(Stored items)
▼
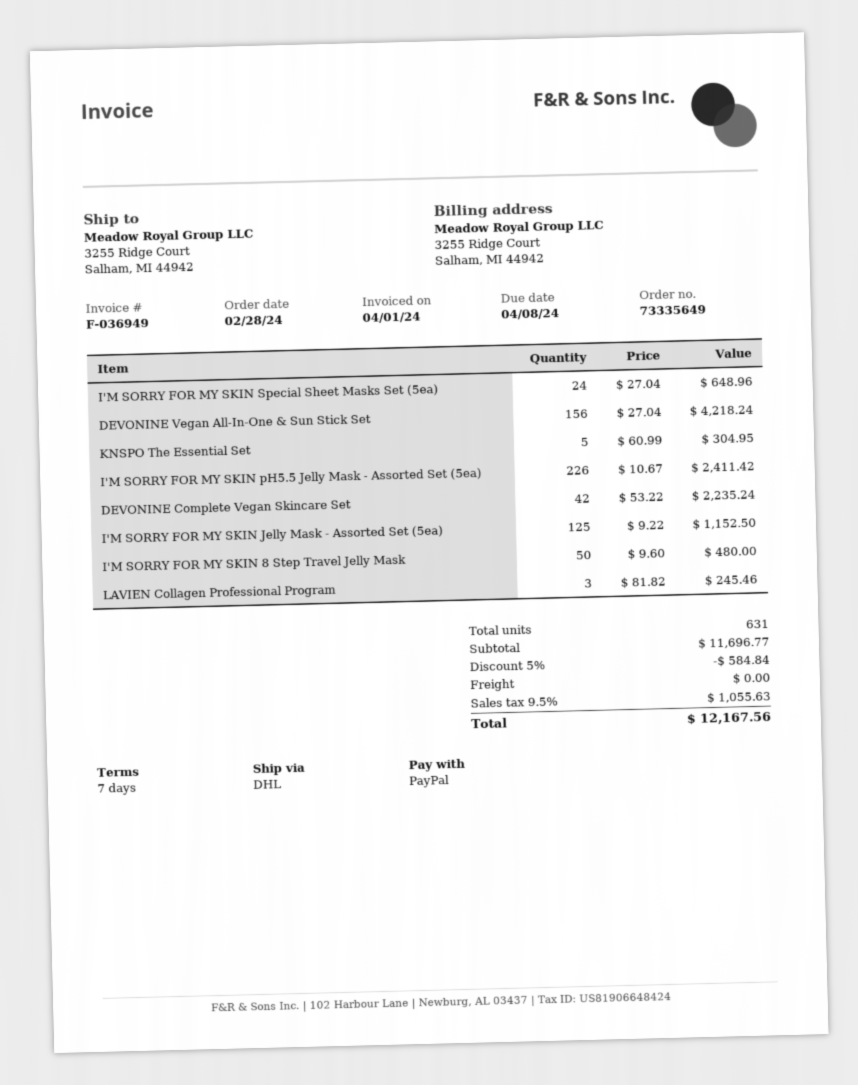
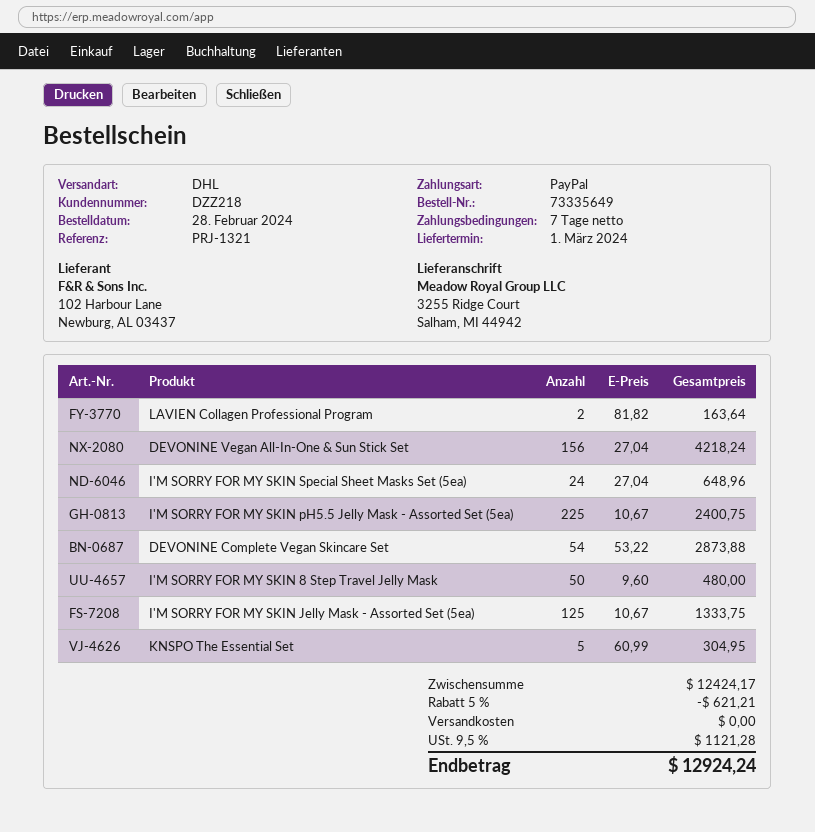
I'M SORRY FOR MY SKIN pH5.5 Jelly Mask - Assorted Set (5ea): 226 x 10.67 = 2411.42 -> 225 x 10.67 = 2400.75
DEVONINE Complete Vegan Skincare Set: 42 x 53.22 = 2235.24 -> 54 x 53.22 = 2873.88
I'M SORRY FOR MY SKIN Jelly Mask - Assorted Set (5ea): 125 x 9.22 = 1152.50 -> 125 x 10.67 = 1333.75
LAVIEN Collagen Professional Program: 3 x 81.82 = 245.46 -> 2 x 81.82 = 163.64
subtotal: 11696.77 -> 12424.17
discount: 5% = 584.84 -> 5% = 621.21
tax: 9.5% = 1055.63 -> 9.5% = 1121.28
total: 12167.56 -> 12924.24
▲
- **WHAT TO PRODUCE**
Repeat only the lines running from the line that contains "I'M SORRY FOR MY SKIN Jelly" through the last line above, inclusive.

- **EXPECTED OUTPUT**
I'M SORRY FOR MY SKIN Jelly Mask - Assorted Set (5ea): 125 x 9.22 = 1152.50 -> 125 x 10.67 = 1333.75
LAVIEN Collagen Professional Program: 3 x 81.82 = 245.46 -> 2 x 81.82 = 163.64
subtotal: 11696.77 -> 12424.17
discount: 5% = 584.84 -> 5% = 621.21
tax: 9.5% = 1055.63 -> 9.5% = 1121.28
total: 12167.56 -> 12924.24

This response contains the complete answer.